Als ich die Karte in meinem Briefkasten gefunden hatte, in einem Umschlag mit einem kurzen Brief, in dem „Ich würde mich sehr freuen, dich auf der Aftershowparty zu treffen, viel Vergnügen, Jason“ stand, hatte ich mich entschlossen, auf keinen Fall dorthin zu gehen. Ich interessierte mich nicht für die eingebildeten, verzogenen McCarthy-Brüder, eigentlich auch nicht für Filme, und überhaupt nicht für Kinopremieren, ich ging am liebsten bei meiner Oma in Wasserburg ins Kino, da lief nur eine kleine Auswahl an Filmen, und, wie das auf dem Land so ist, immer einen Monat länger als in der Stadt. Außerdem waren die Vorstellungen immer schlecht besucht und ich hatte im Kino meine Ruhe und musste mich nicht über quengelnde Kinder, knutschende Pärchen und nörgelnde Rentner ärgern. Oder Popcorn werfende Jugendliche. Kichernde hochpubertäre Mädchen und um das Wohl ihrer Kinder besorgte Hausfrauen, die bei der kleinsten Knutscherei den Kindern die Hände über die Augen hielten, nicht zu vergessen, damit das Horrorkabinett der Kinobesucher komplett war.
Ich wollte also eigentlich nicht hingehen, der Film interessierte mich nicht, ich hatte in der Zeitung ein Interview mit dem Regisseur gelesen, der mir unsympathisch war, ich wollte auch dem Jungstar nicht begegnen und eigentlich nur auf dem Sofa liegen, meinen fetten Kater kraulen und lesen.
Das wollte ich, doch eine Stunde vor Vorstellungsbeginn überlegte ich es mir anders.
Ich zog meine Jogginghose aus und eine Jeans an, mein farblich etwas verwaschenes T-Shirt aus und eine weiße Bluse an, warf einen Blick in den Spiegel und verbrachte darauf eine Viertel Stunde im Bad, steckte mir mit einer Klammer die Haare mehr schlecht als recht hoch, schlüpfte in ein Cordsakko, zog das erstbeste paar Schuhe an, die keine Turnschuhe waren und hastete die Stufen hinunter.
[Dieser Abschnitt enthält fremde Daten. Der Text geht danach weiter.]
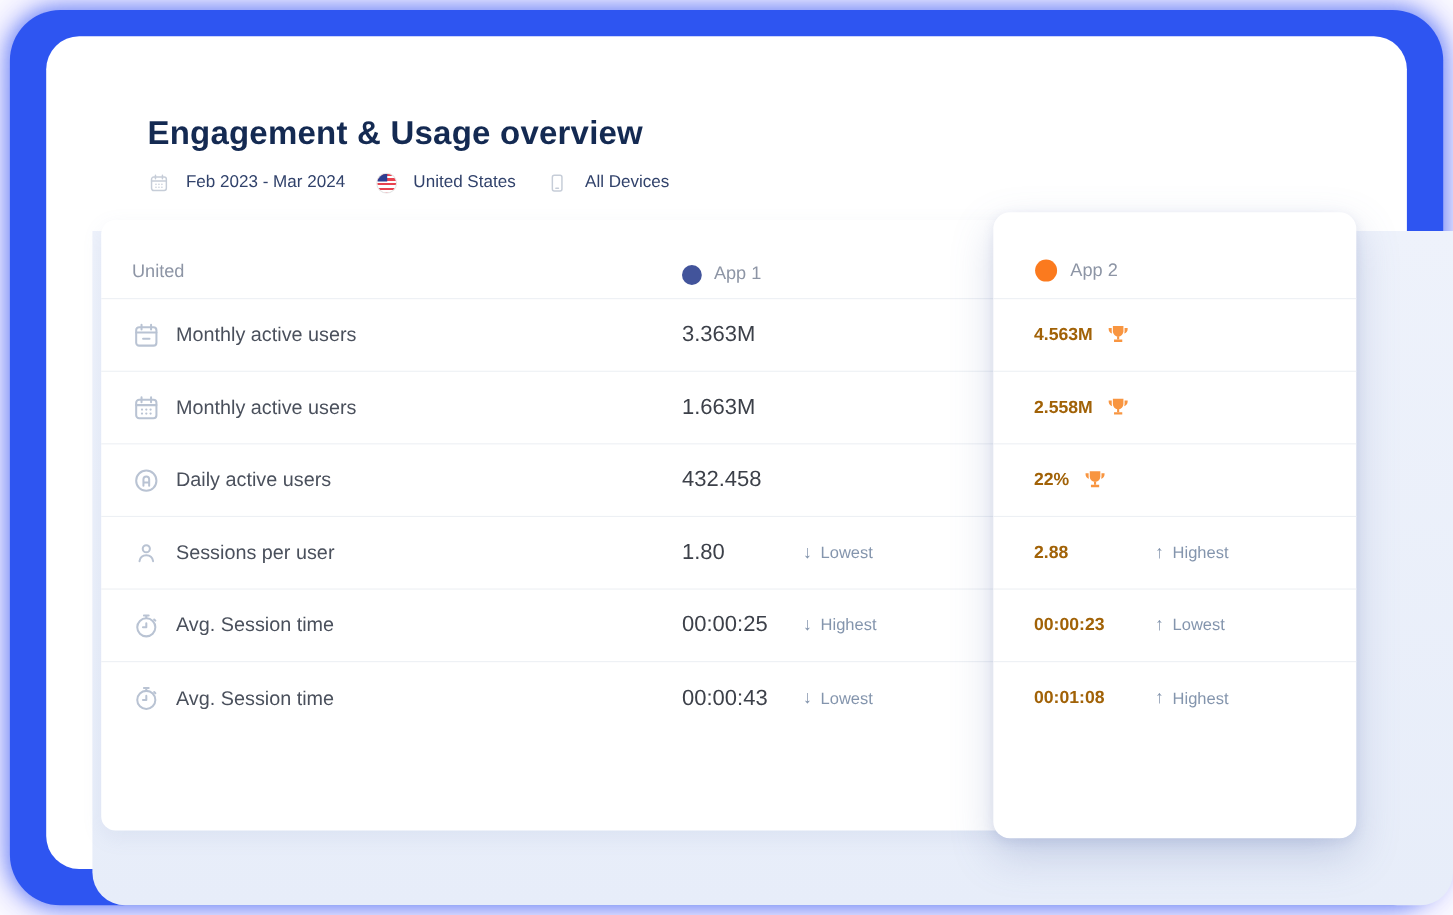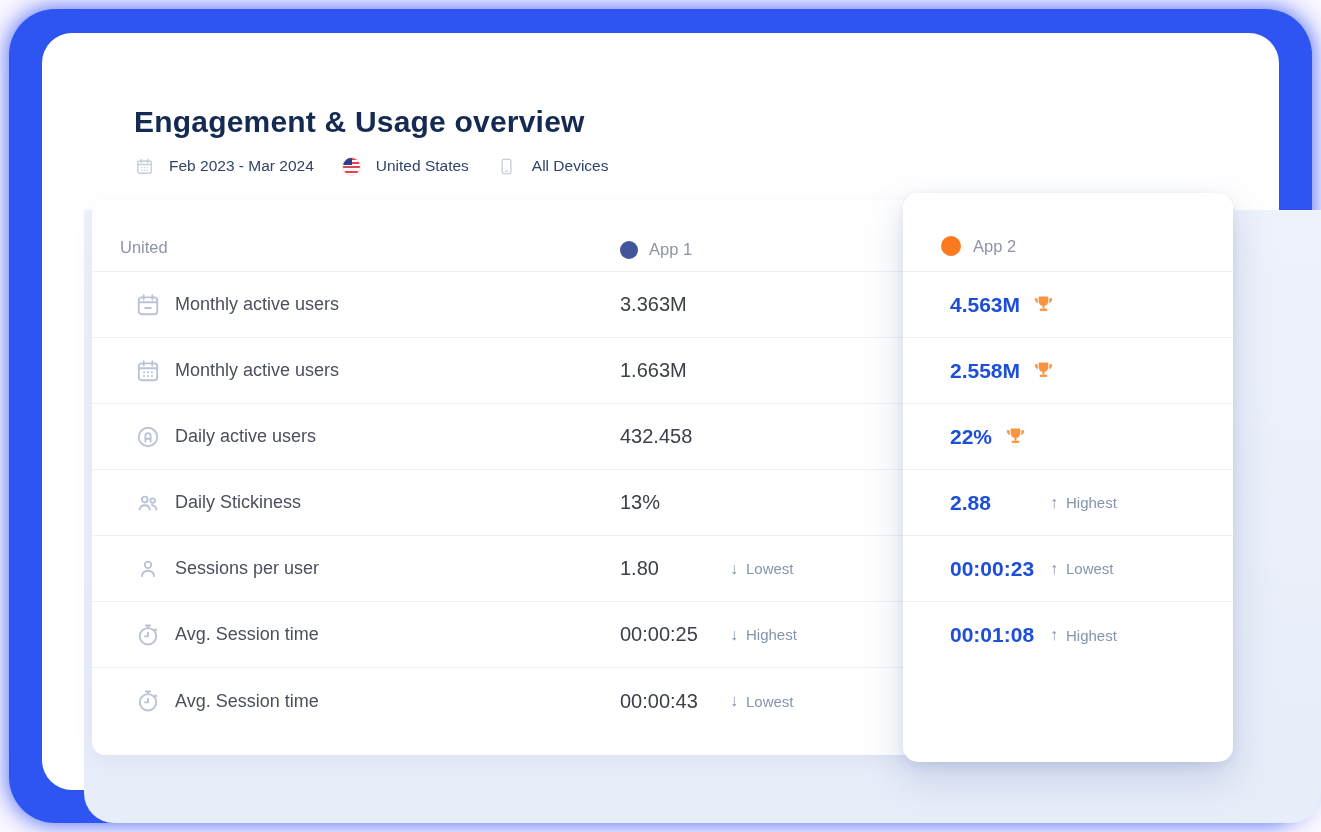--- a/index.html
+++ b/index.html
@@ -38,39 +38,39 @@
   .hmetric { position:absolute; left:28px; bottom:14px; font-size:16.5px; color:#8d95a5; }
   .happ { position:absolute; left:528px; bottom:12px; display:flex; align-items:center; gap:11px; }
   .happ-label { font-size:16.5px; color:#8d95a5; }
   .dot { border-radius:50%; }
   .dot-app1 { width:18px; height:18px; background:#42549b; }
   .dot-app2 { width:20px; height:20px; background:#fb7a1e; }
 
   .row { position:relative; height:66px; border-bottom:1px solid #edf0f4;
          display:flex; align-items:center; }
   .row:last-child { border-bottom:none; }
-  .cell-metric { display:flex; align-items:center; gap:14px; padding-left:43px; }
+  .cell-metric { display:flex; align-items:center; gap:14px; padding-left:28px; }
   .micon { display:inline-flex; width:26px; height:26px; }
   .mlabel { font-size:18px; color:#4a505c; }
   .cell-value { position:absolute; left:528px; font-size:20px; color:#3c4049; }
   .badge { position:absolute; left:638px; display:flex; align-items:center; gap:8px;
            font-size:15px; color:#8495ad; }
   .badge .arrow { font-size:16px; }
 
   
   .app2-card { position:absolute; left:903px; top:193px; width:330px; height:569px;
                background:#fff; border-radius:15px; padding-bottom:12px;
                box-shadow:0 16px 38px rgba(96,116,176,.25), 0 3px 10px rgba(96,116,176,.12); }
   .hrow2 { height:79px; display:flex; align-items:flex-end; border-bottom:1px solid #edf0f4;
            padding:0 0 15px 38px; }
   .hrow2 .happ2 { display:flex; align-items:center; gap:12px; }
   .row2 { position:relative; height:66px; border-bottom:1px solid #edf0f4;
           display:flex; align-items:center; padding-left:37px; gap:10px; }
   .row2:last-child { border-bottom:none; }
-  .val2 { font-size:21px; font-weight:700; color:#1d4ed8;margin-left:10px; }
+  .val2 { font-size:16px; font-weight:700; color:#a16207; }
   .trophy { display:inline-flex; width:23px; height:23px; margin-left:2px; }
   .badge2 { position:absolute; left:147px; display:flex; align-items:center; gap:8px;
             font-size:15px; color:#8495ad; }
   .badge2 .arrow { font-size:16px; }
 
   .icon-stroke { stroke:#b9c3d3; fill:none; stroke-width:1.7; stroke-linecap:round; stroke-linejoin:round; }
   .ficon svg { stroke:#c6cdd8; fill:none; stroke-width:1.7; stroke-linecap:round; stroke-linejoin:round; }
 </style>
 </head>
 <body>
@@ -167,34 +167,20 @@
           <svg viewBox="0 0 24 24" width="26" height="26" class="icon-stroke">
             <circle cx="12" cy="12" r="8.5"></circle>
             <path d="M9.6 16.2v-5.4a2.4 2.4 0 0 1 4.8 0v5.4M9.6 13.6h4.8"></path>
           </svg>
         </span>
         <span class="mlabel">Daily active users</span>
       </div>
       <span class="cell-value">432.458</span>
     </div>
 
-    <div class="row">
-      <div class="cell-metric">
-        <span class="micon">
-          <svg viewBox="0 0 24 24" width="26" height="26" class="icon-stroke">
-            <circle cx="9" cy="8.8" r="2.7"></circle>
-            <path d="M4.3 18.2c.4-2.4 2.3-4.1 4.7-4.1s4.3 1.7 4.7 4.1"></path>
-            <circle cx="16.3" cy="9.8" r="2.1"></circle>
-            <path d="M15.6 13.9c2.2.3 3.8 2 4.1 4.3"></path>
-          </svg>
-        </span>
-        <span class="mlabel">Daily Stickiness</span>
-      </div>
-      <span class="cell-value">13%</span>
-    </div>
 
     <div class="row">
       <div class="cell-metric">
         <span class="micon">
           <svg viewBox="0 0 24 24" width="26" height="26" class="icon-stroke">
             <circle cx="12" cy="8.2" r="3"></circle>
             <path d="M6.3 18.6c.5-3 2.8-5 5.7-5s5.2 2 5.7 5"></path>
           </svg>
         </span>
         <span class="mlabel">Sessions per user</span>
Ich hatte keine Ahnung, wann man sich als unauffälliger Premierenbesucher am besten in das Kino mogelte, um nicht gesehen zu werden, doch mir schwante, dass ich diesen Moment schon verpasst hatte und zu spät war. Als ich ins das Auto sprang und losfuhr, überlegte ich an der Ausfahrt meiner Tiefgarage noch, ob ich das wirklich machen sollte, doch dann wischte ich meine Bedenken weg und gab Gas.